Изменить размер шрифта - +

Как скоро вельможи, враждебные патриарху, уверились, что их сторона взяла верх, то не замедлили дать почувствовать врагу свое торжество. Летом

1658 года был обед во дворце по случаю приезда в Москву грузинского царевича Теймураза. Окольничий Богдан Матвеевич Хитрово очищал путь

царевичу; он это делал по известному обычаю, наделяя палочными ударами тех, кто слишком высовывался из толпы; случилось, что попался ему под

палку дворянин патриарший. «Не дерись, Богдан Матвеевич! – закричал дворянин. – Ведь я не простой сюда пришел, а с делом». «Ты кто такой?» –

спросил окольничий. «Патриарший человек, с делом посланный», – отвечал дворянин. «Не чванься!» – закричал Хитрово, и с этими словами ударил его

в другой раз по лбу. Дворянин побежал жаловаться патриарху, и тот своею рукою написал к царю, прося разыскать дело и наказать Хитрово. Алексей

Михайлович отвечал также собственноручною запискою, что велит сыскать и сам повидается с патриархом. Но свидания не было. Наступило 8 июля,

праздник Казанской богородицы, крестный ход: царь не был в Казанском соборе ни на одной службе; через день, 10 го числа, был также большой

праздник в Москве, установленный с недавнего времени, праздник Ризы господней, принесенной из Персии при царе Михаиле; перед обеднею явился к

патриарху князь Юрий Ромодановский с приказанием от царя, чтоб не дожидались его к обедне в Успенский собор. Но к этому приказанию Ромодановский

прибавил еще другое. «Царское величество на тебя гневен, – сказал он, – ты пишешься великим государем, а у нас один великий государь – царь».

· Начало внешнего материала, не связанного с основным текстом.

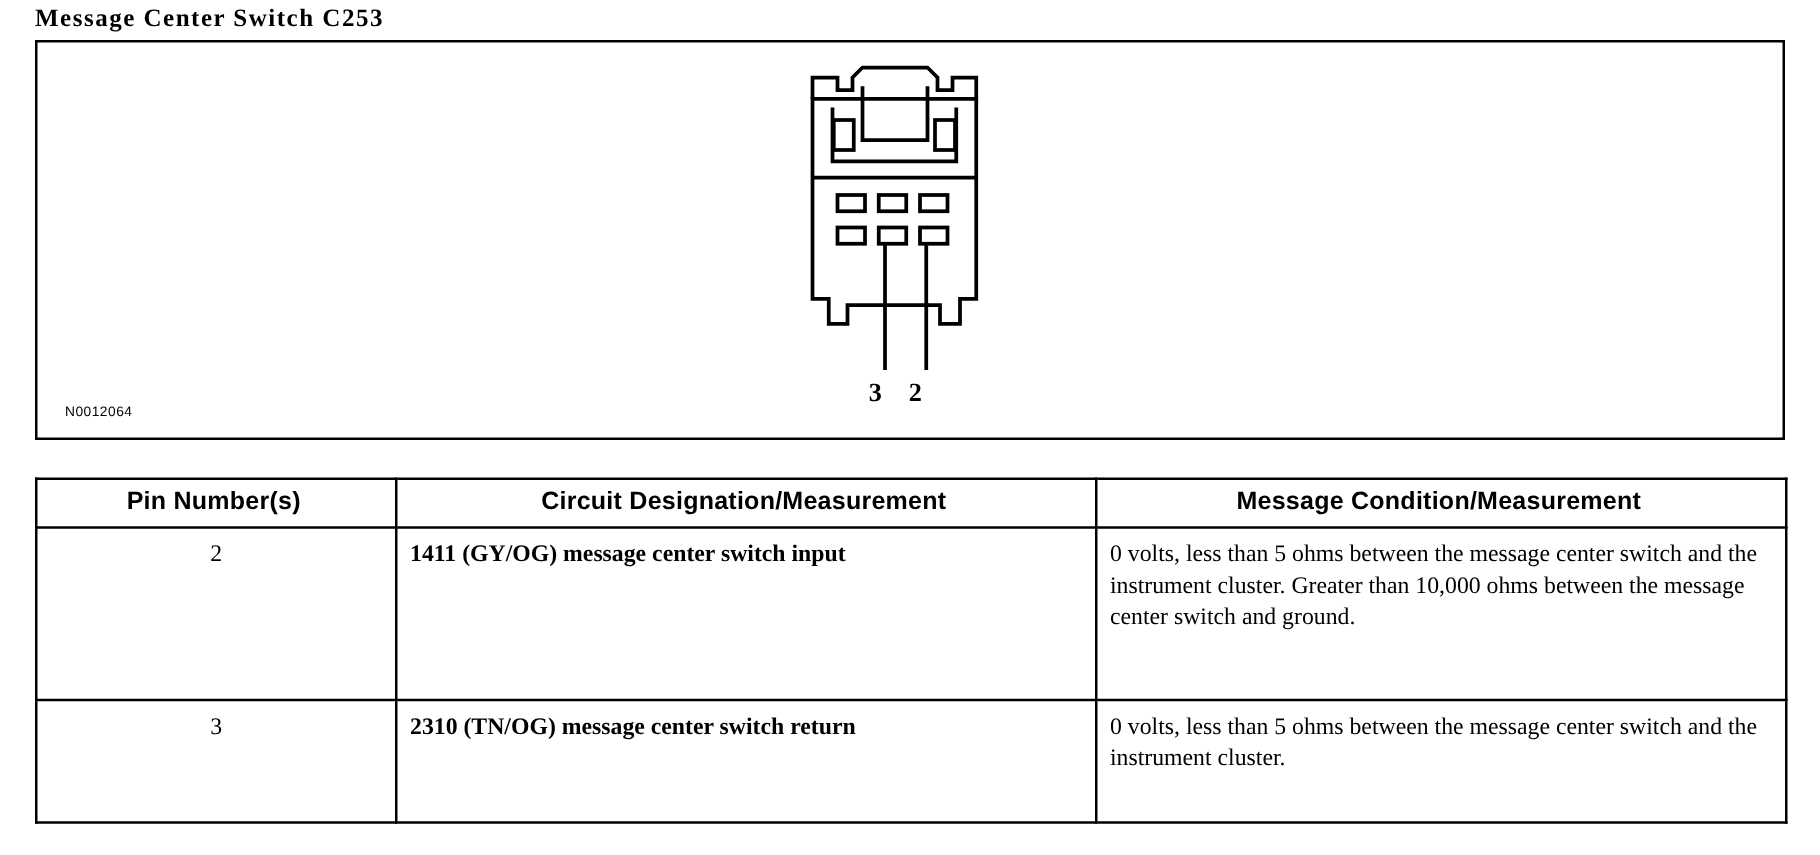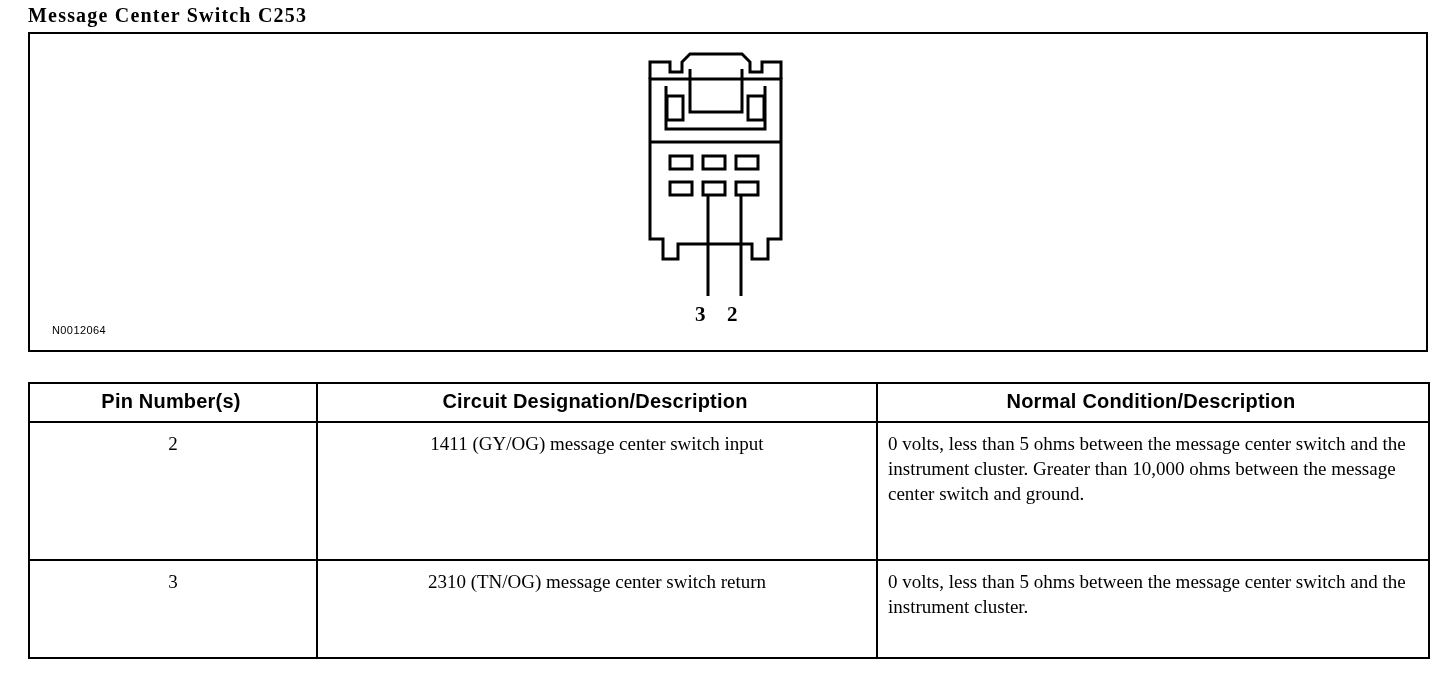--- a/index.html
+++ b/index.html
@@ -176,7 +176,7 @@
     <thead>
       <tr>
         <th>Pin Number(s)</th>
-        <th>Circuit Designation/Description</th>
+        <th>Circuit Designation/Measurement</th>
         <th>Normal Condition/Description</th>
       </tr>
     </thead>

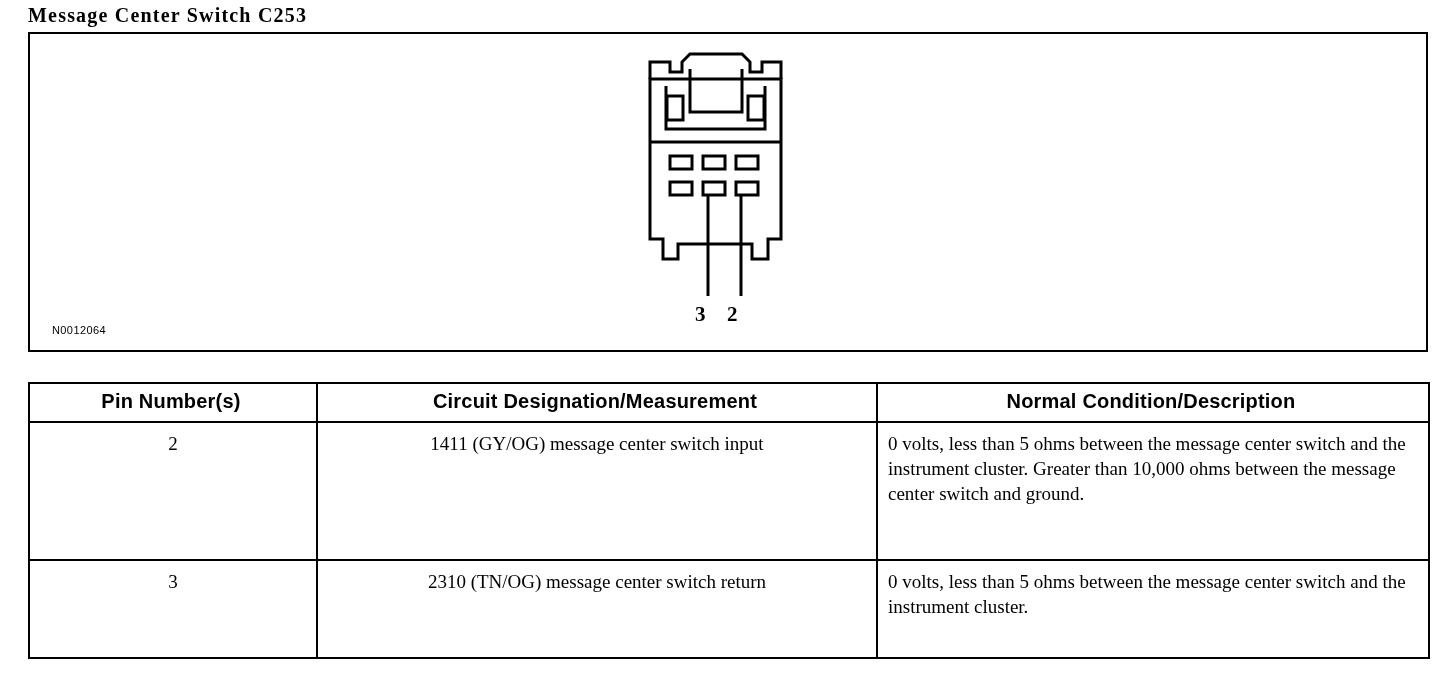--- a/index.html
+++ b/index.html
@@ -177,7 +177,7 @@
       <tr>
         <th>Pin Number(s)</th>
         <th>Circuit Designation/Measurement</th>
-        <th>Normal Condition/Description</th>
+        <th>Message Condition/Measurement</th>
       </tr>
     </thead>
     <tbody>

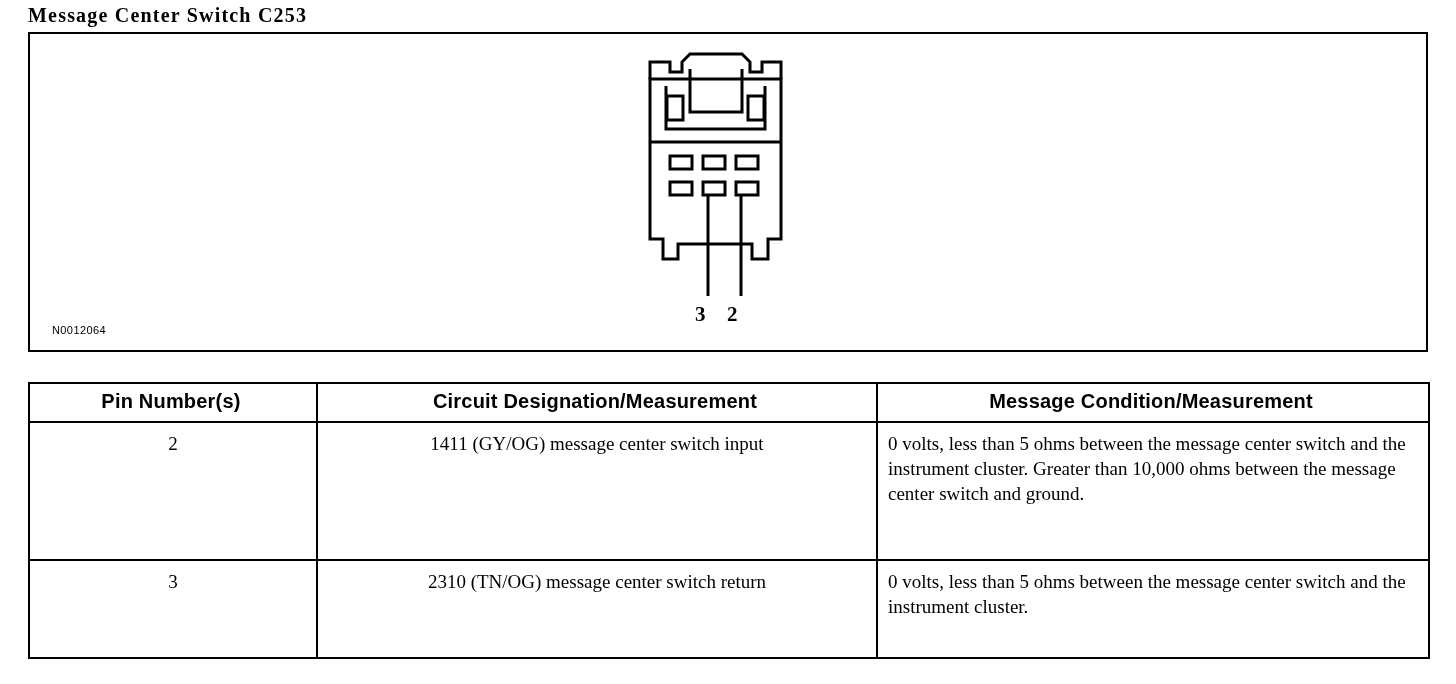--- a/index.html
+++ b/index.html
@@ -97,8 +97,9 @@
     width: 288px;
   }
   td.circuit-col {
-    text-align: center;
+    text-align: left;
     width: 560px;
+    font-weight: bold;
   }
   td.normal-col {
     text-align: left;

«Называюсь я великим государем не сам собою, – отвечал Никон, – так восхотел и повелел его царское величество, свидетельствуют грамоты, писанные

его рукою». «Царское величество, – продолжал Ромодановский, – почтил тебя как отца и пастыря, но ты этого не понял; теперь царское величество

велел мне сказать тебе, чтоб ты вперед не писался и не назывался великим государем, и почитать тебя вперед не будет». Разговор этим кончился.

Никон отправился в собор служить обедню и после причастия велел ключарю поставить по сторожу, чтоб не выпускать людей из церкви: поучение будет!

Пропели «Буди имя господне», народ столпился около амвона слушать поучение и услыхал странные слова. «Ленив я был вас учить, – говорил патриарх,

– не стало меня на это, от лени я окоростовел, и вы, видя мое к вам неучение, окоростовели от меня. От сего времени я вам больше не патриарх,

если же помыслю быть патриархом, то буду анафема. Как ходил я с царевичем Алексеем Алексеевичем в Колязин монастырь, в то время на Москве многие

люди к Лобному месту сбирались и называли меня иконоборцем, потому что многие иконы я отбирал и стирал, и за то меня хотели убить. Но я отбирал

иконы латинские, писанные по образцу, какой вывез немец из своей земли. Вот каким образам надобно верить и поклоняться (при этом указал на образ

Спасов в иконостасе), а я не иконоборец. И после того называли меня еретиком, новые де книги завел! И все это делается ради моих грехов. Я вам

предлагал многое поучение и свидетельство вселенских патриархов, а вы, в окаменении сердец своих, хотели меня камением побить; но Христос нас

один раз кровию искупил, а меня вам камением побить – и мне никого кровию своею не избавить, и чем вам камением меня побить и еретиком называть,

так лучше я вам от сего времени не буду патриарх». Кончил и стал разоблачаться; послышались всхлипывания, голоса: «Кому ты нас, сирых,

оставляешь!» «Кого вам бог даст и пресвятая богородица изволит», – отвечал Никон.